The thing hasn't happened yet. But you've already experienced it—every possible version, most of them catastrophic—dozens of times. By the time the actual event arrives, you're already exhausted.
Anticipatory anxiety is the fear of future events. Not helpful preparation. Not reasonable caution. But repetitive, vivid, often worst-case scenario rehearsals that drain you before anything has occurred.
Why We Do It
On some level, your brain thinks this is helping. If you imagine everything that could go wrong, you'll be prepared. If you worry enough, you're taking the situation seriously. If you mentally rehearse the catastrophe, maybe you can prevent it.
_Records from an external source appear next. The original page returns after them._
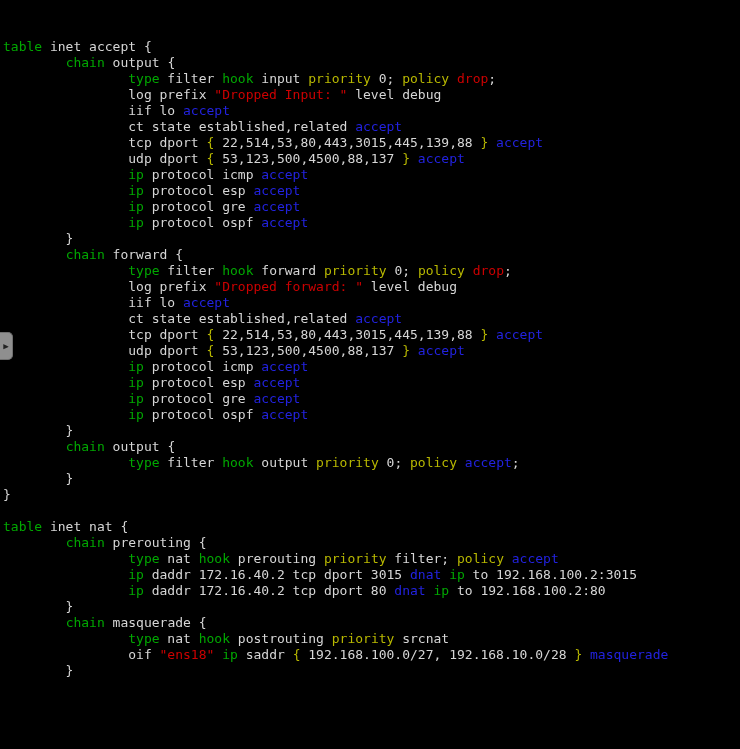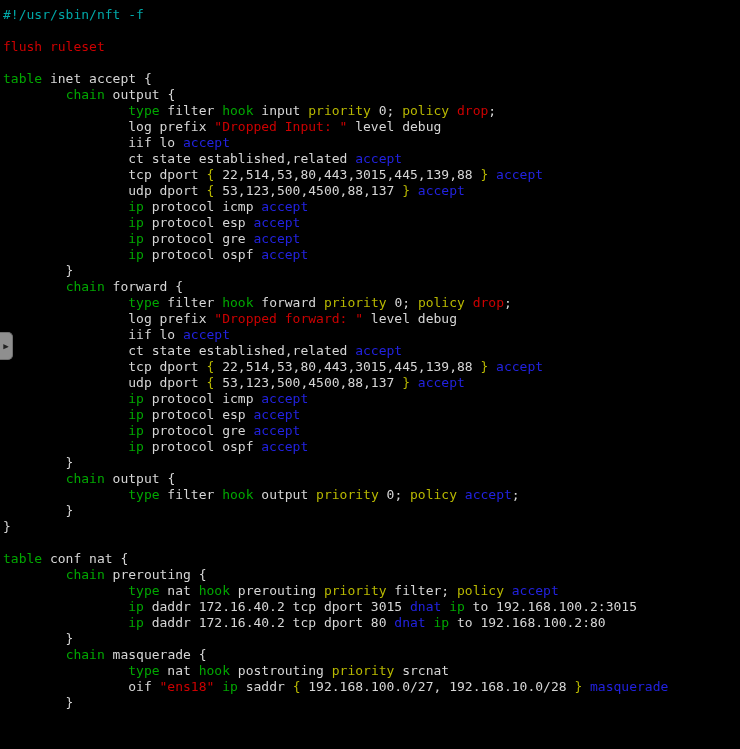--- a/index.html
+++ b/index.html
@@ -53,7 +53,6 @@
 
 
   <main class="editor">
-      <div class="line"><span style="color: rgb(0, 168, 168);">#!/usr/sbin/nft -f</span></div>
       <div class="line">&nbsp;</div>
       <div class="line"><span style="color: rgb(205, 0, 0);">flush ruleset</span></div>
       <div class="line">&nbsp;</div>

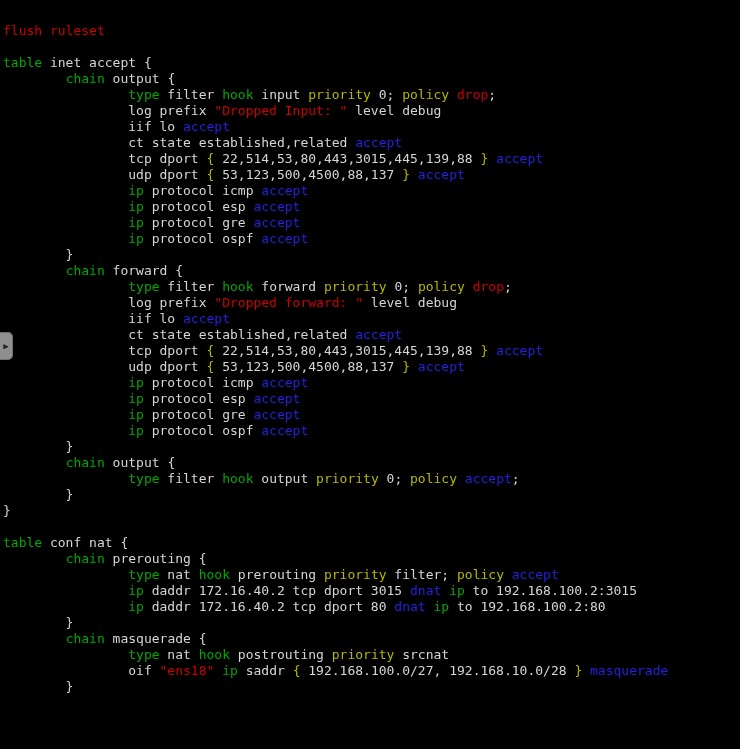--- a/index.html
+++ b/index.html
@@ -54,7 +54,6 @@
 
   <main class="editor">
       <div class="line">&nbsp;</div>
-      <div class="line"><span style="color: rgb(205, 0, 0);">flush ruleset</span></div>
       <div class="line">&nbsp;</div>
       <div class="line"><span style="color: rgb(0, 168, 0);">table</span><span style="color: rgb(214, 214, 214);"> inet accept {</span></div>
       <div class="line"><span style="color: rgb(214, 214, 214);">        </span><span style="color: rgb(0, 168, 0);">chain</span><span style="color: rgb(214, 214, 214);"> output {</span></div>

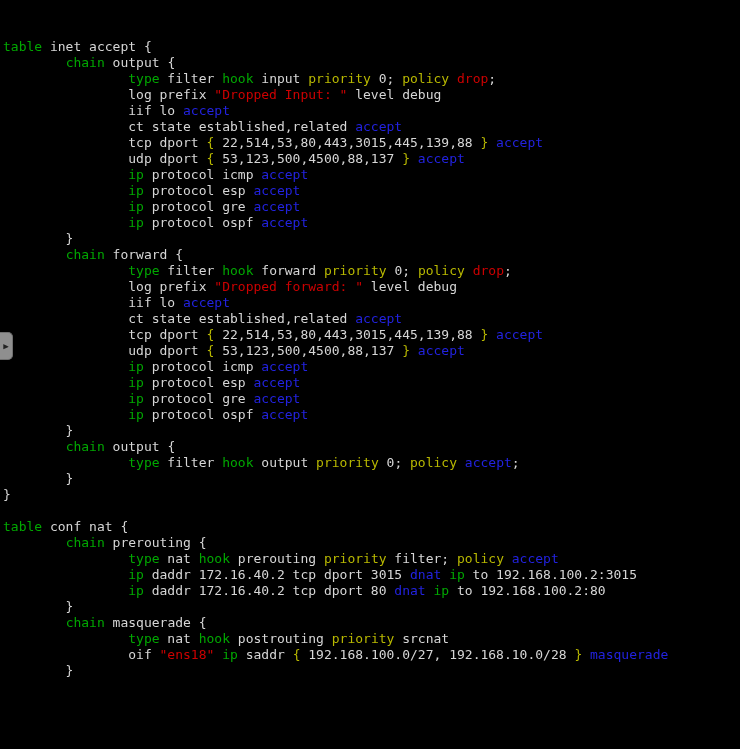--- a/index.html
+++ b/index.html
@@ -85,7 +85,7 @@
       <div class="line"><span style="color: rgb(214, 214, 214);">        }</span></div>
       <div class="line"><span style="color: rgb(214, 214, 214);">}</span></div>
       <div class="line">&nbsp;</div>
-      <div class="line"><span style="color: rgb(0, 168, 0);">table</span><span style="color: rgb(214, 214, 214);"> conf nat {</span></div>
+      <div class="line"><span style="color: rgb(0, 168, 0);">table</span><span style="color: rgb(214, 214, 214);"> inet nat {</span></div>
       <div class="line"><span style="color: rgb(214, 214, 214);">        </span><span style="color: rgb(0, 168, 0);">chain</span><span style="color: rgb(214, 214, 214);"> prerouting {</span></div>
       <div class="line"><span style="color: rgb(214, 214, 214);">                </span><span style="color: rgb(0, 168, 0);">type</span><span style="color: rgb(214, 214, 214);"> nat </span><span style="color: rgb(0, 168, 0);">hook</span><span style="color: rgb(214, 214, 214);"> prerouting </span><span style="color: rgb(184, 184, 0);">priority</span><span style="color: rgb(214, 214, 214);"> filter; </span><span style="color: rgb(184, 184, 0);">policy</span><span style="color: rgb(214, 214, 214);"> </span><span style="color: rgb(34, 34, 224);">accept</span></div>
       <div class="line"><span style="color: rgb(214, 214, 214);">                </span><span style="color: rgb(0, 168, 0);">ip</span><span style="color: rgb(214, 214, 214);"> daddr 172.16.40.2 tcp dport 3015 </span><span style="color: rgb(34, 34, 224);">dnat</span><span style="color: rgb(214, 214, 214);"> </span><span style="color: rgb(0, 168, 0);">ip</span><span style="color: rgb(214, 214, 214);"> to 192.168.100.2:3015</span></div>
This is magical thinking. Catastrophising doesn't protect you. Research on anticipatory anxiety shows it just makes you suffer the event multiple times instead of once.
The Cost of Pre-Living
Anticipatory anxiety is expensive:
- You use the same stress hormones whether the threat is real or imagined—studies confirm your body can't distinguish between real and imagined threats
- Days or weeks of dread for an event that lasts hours
- Impaired performance because you're already depleted
- Missing the present because you're living in the feared future
And often, the event itself isn't as bad as the anticipation. You've tortured yourself for something that turned out fine.
Working With It
Name it. "This is anticipatory anxiety. I'm suffering a future that hasn't happened." Labelling creates distance.
Limit mental rehearsals. One planning session, then done. Every subsequent spiral is just suffering, not preparation.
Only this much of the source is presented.